--- EXERCISE MATERIALS ---
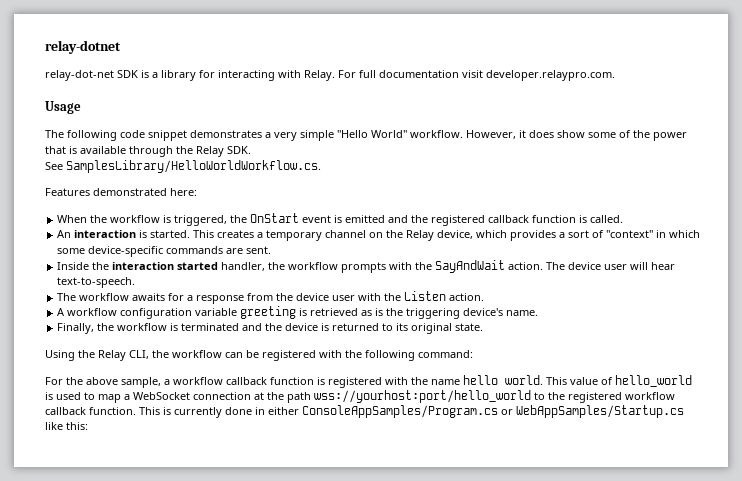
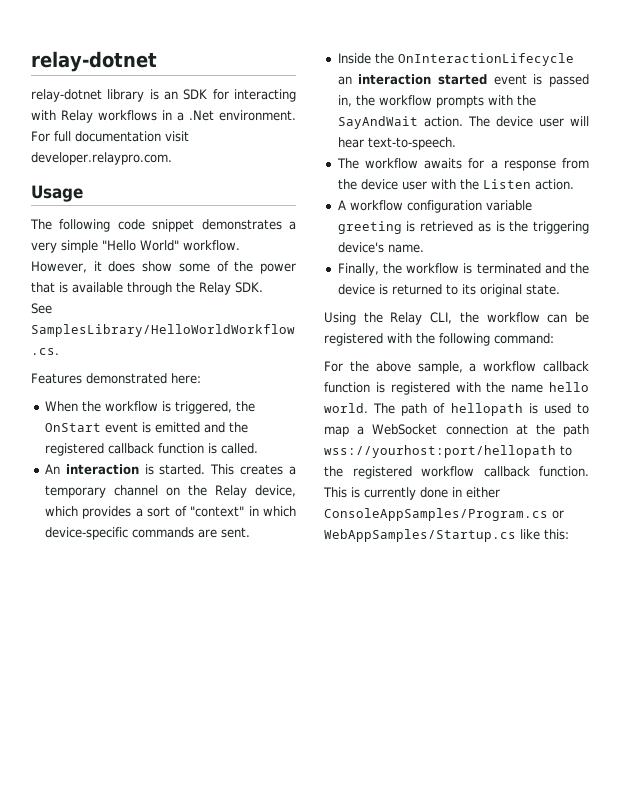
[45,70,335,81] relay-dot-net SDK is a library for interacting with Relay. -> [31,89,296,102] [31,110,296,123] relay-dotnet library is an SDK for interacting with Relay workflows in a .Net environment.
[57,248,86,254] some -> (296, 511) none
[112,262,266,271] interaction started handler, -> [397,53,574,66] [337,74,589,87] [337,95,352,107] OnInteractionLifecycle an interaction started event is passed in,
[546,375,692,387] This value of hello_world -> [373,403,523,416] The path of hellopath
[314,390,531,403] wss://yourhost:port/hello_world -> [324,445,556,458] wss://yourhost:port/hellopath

==

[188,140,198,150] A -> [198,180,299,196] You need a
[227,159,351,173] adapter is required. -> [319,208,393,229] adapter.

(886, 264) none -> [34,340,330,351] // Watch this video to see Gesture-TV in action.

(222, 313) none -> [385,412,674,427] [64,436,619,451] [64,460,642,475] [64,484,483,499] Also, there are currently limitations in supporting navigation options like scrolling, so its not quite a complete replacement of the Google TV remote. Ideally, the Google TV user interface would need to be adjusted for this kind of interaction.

--- WORK ITEM ---
Take the word "need" and find each line of the material that contains it. Copy those lines.

--- RESPONSE TO THIS EXERCISE ---
[188,140,198,150] A -> [198,180,299,196] You need a
(222, 313) none -> [385,412,674,427] [64,436,619,451] [64,460,642,475] [64,484,483,499] Also, there are currently limitations in supporting navigation options like scrolling, so its not quite a complete replacement of the Google TV remote. Ideally, the Google TV user interface would need to be adjusted for this kind of interaction.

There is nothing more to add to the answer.